Pancreatic islet cell tumors were induced in 32 of 49 male Wistar rats (73%) surviving 9 months or longer following treatment with streptozotocin alone, with streptozotocin and nicotinamide, or with streptozotocin and picolinamide. Serial oral glucose tolerance tests in rats treated with streptozotocin and nicotinamide showed that the elevation of blood glucose levels after Oral glucose load was depressed significantly 7 months after treatment. Plasma insulin responses were distinctly elevated 9 months after treatment.

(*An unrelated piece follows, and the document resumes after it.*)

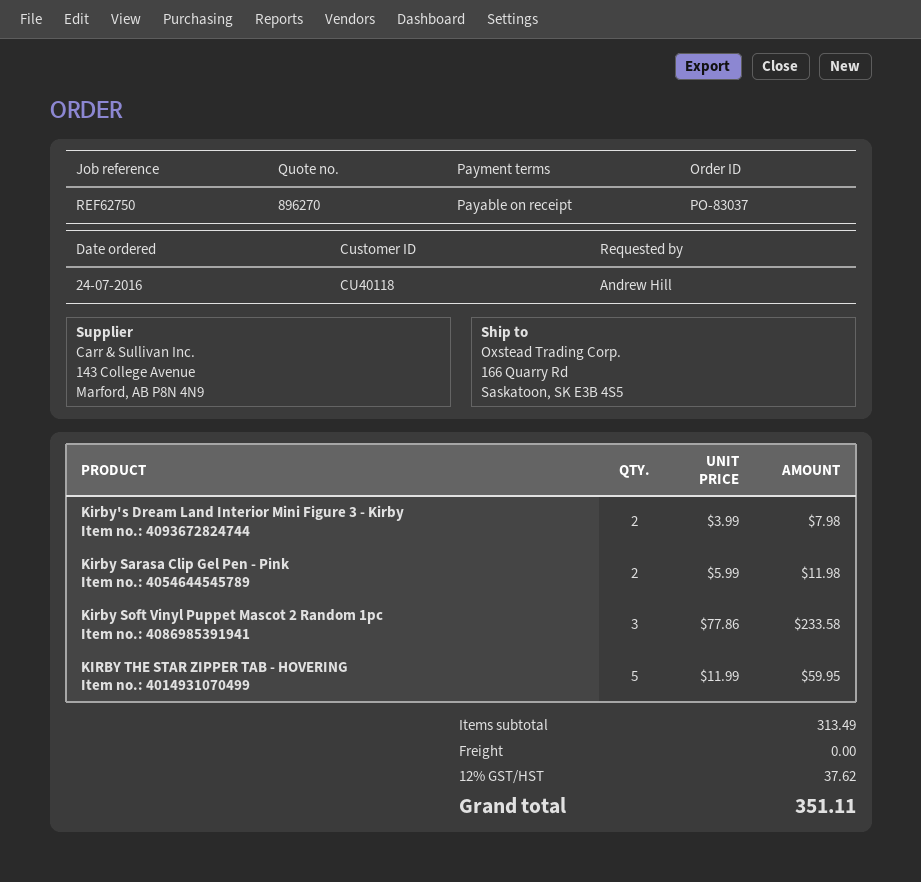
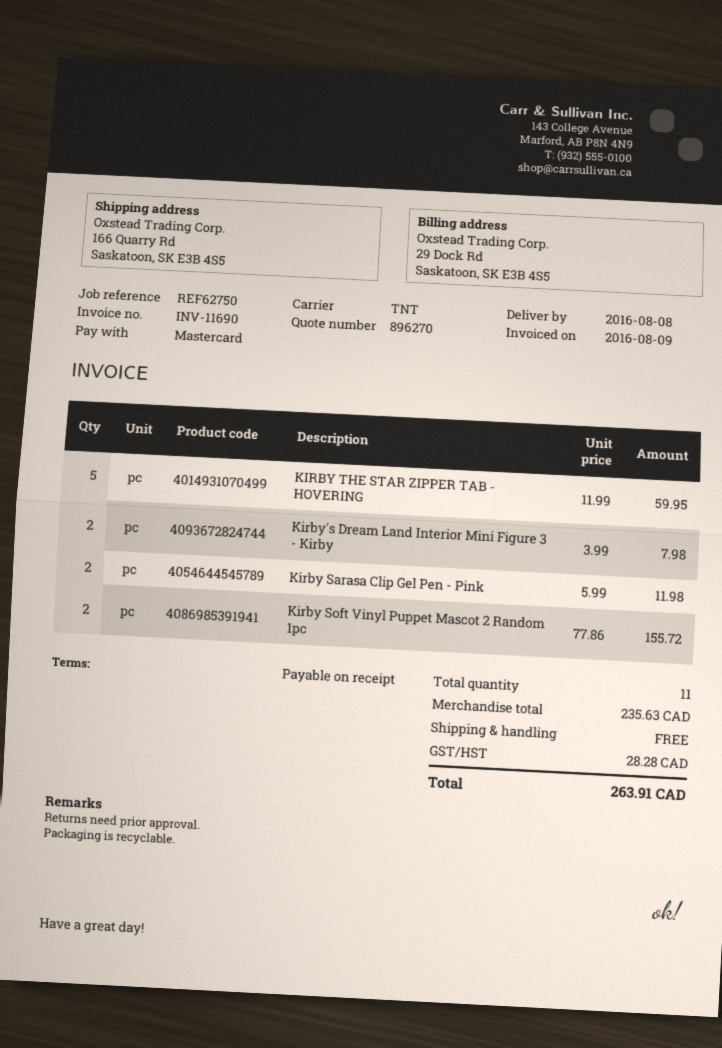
Kirby Soft Vinyl Puppet Mascot 2 Random 1pc: 3 x 77.86 = 233.58 -> 2 x 77.86 = 155.72
subtotal: 313.49 -> 235.63
tax: 37.62 -> 28.28
total: 351.11 -> 263.91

Blood glucose levels remained lower and plasma insulin levels rose markedly after a glucose load in tumor-bearing rats as compared to the response of tumor-free rats. These findings suggest that pancreatic islet cell tumors induced by streptozotocin with and without combined treatment are insulin-secreting, and that streptozotocin itself has oncogenic effects on the rat pancreas. Mean insulin concentration in islet cell tumors amounted to 401 U/g wet wt, whereas the concentration was 14 U/g wet wt in the pancreatic tissue from tumor-free rats.